Минкина слегка переменилась в лице, глаза ее загорелись гневом:
– Провались ты на первом мосту! Издохни на полдороге! – проговорила она глухо и, повернувшись спиной, пошла из комнаты.
– Apres vous, madame! [7] – предупредительно и снова шаркая ножкой, поспешил вымолвить Шумский ей вслед. Выйдя из комнаты, он прибавил однако:
– И за каким чертом я все это творю? Ведь это еще хуже. Уехал бы прямо, не прощаясь! Шел сюда, мысля уступочку графу сделать, а вместо того над канальей потешился. Точно будто кто-то властвует надо мной. Ох, Настасья Федоровна, уж как же я тебя люблю! Как я тебя люблю, один Бог видит!
7
После вас, мадам! (фр.).
Когда все было готово, Шумский послал доложить графу, что он едет. Вернувшийся лакей объявил, что граф «желают счастливого пути, принять не могут, не время».
Шумский спустился по лестнице в швейцарскую, затем сошел с подъезда и, подойдя к экипажу, уже занес ногу, но остановился.
«А мать?» – мелькнуло в голове.
Он забыл проститься с Авдотьей Лукьяновной.
«Да и она тоже… – подумалось Шумскому с досадой. – Провалилась куда-то. Могла бы придти!..»
Он простоял несколько мгновений в нерешительности, а затем досадливым движеньем сразу влез в экипаж. Шваньский быстро вскочил вслед за ним. Столпившаяся кругом дворня кланялась со всякого рода пожеланиями.
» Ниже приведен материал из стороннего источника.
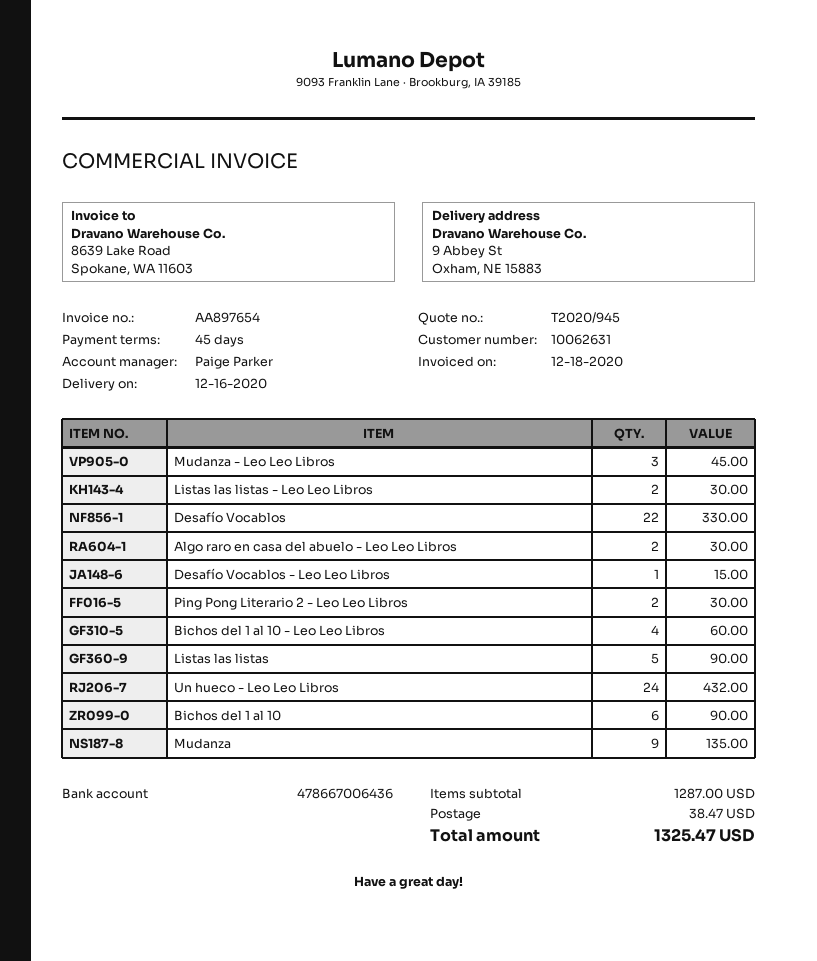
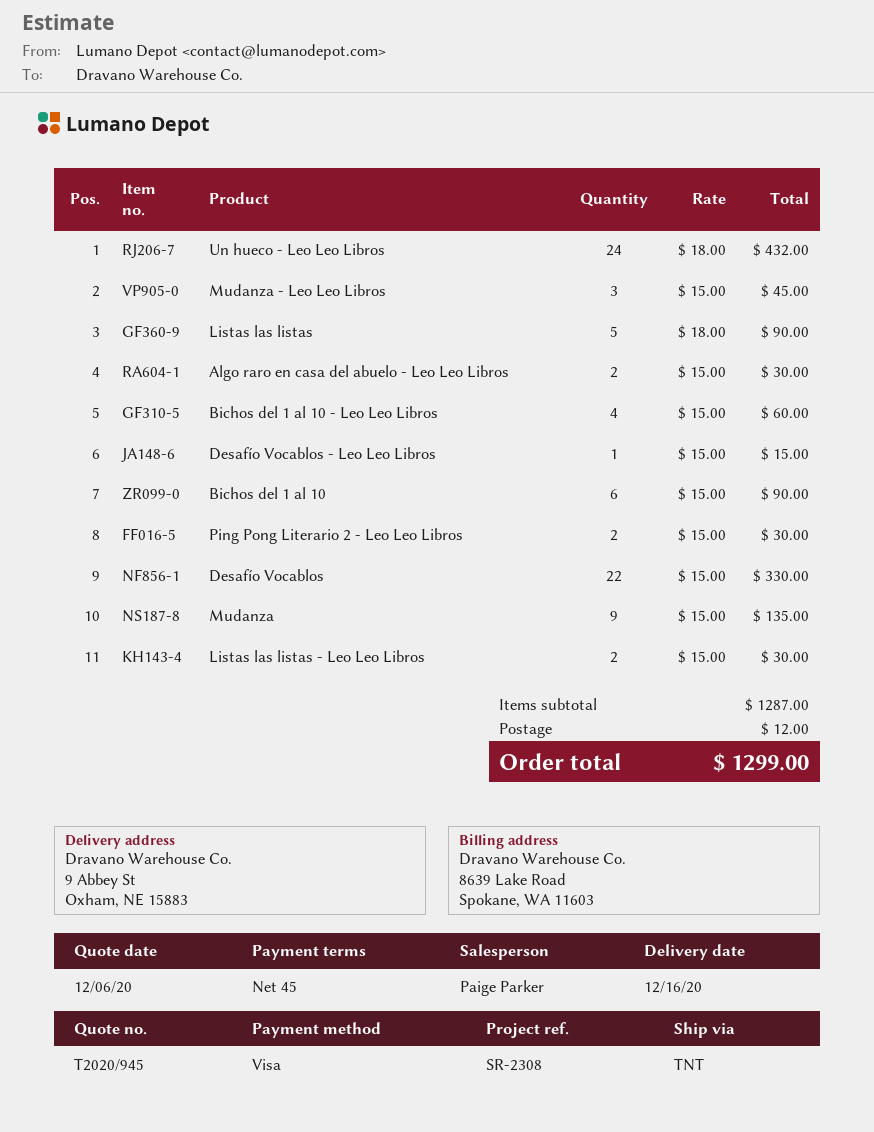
shipping: 38.47 -> 12.00
total: 1325.47 -> 1299.00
– С Богом! – выговорил Шваньский ямщику. Лошади тронулись, а Шумский рассмеялся и выговорил:
– Отсюда с Богом, конечно. Вот сюда с Ним никому не дорога!
XIX
На этот раз переезд Шумского из Грузина в Петербург не был простым путешествием. Он не ехал, а скакал, летел, сломя голову.
Шваньский от природы замечательный трус, сидел все время, как в воду опущенный. Он ожидал каждую минуту, что экипаж очутится где-нибудь в овраге или в канаве кверху колесами. Сидя рядом, Шумский и его Лепорелло не говорили ни слова между собой. Только изредка, когда они неслись чересчур шибко, Шваньский, не стерпя страху, заговаривал:
– Пожалуй, Михаил Андреевич, как раз колеса рассыпятся? – заявлял он вдруг тихим, как бы ласковым, голосом.
– Ну, и рассыпятся, – отзывался Шумский равнодушно.
– Михаил Андреевич! – внезапно через час или два тревожно произносил Шваньский. – Если теперь на всем скаку да упади пристяжная, то прямо под экипаж. А мы на нее и набок. Что тогда будет?
– Скверно будет! Отстань! – однозвучно отзывался Шумский.
На всех станциях при перемене лошадей Шваньский, расплачиваясь на дворе, тайно наказывал новому ямщику ехать осторожнее. Но Шумский при отъезде приказывал гнать. Экипаж снова летел вихрем, и Шваньский, снова сидя начеку и не выдержав, вдруг прерывал молчание.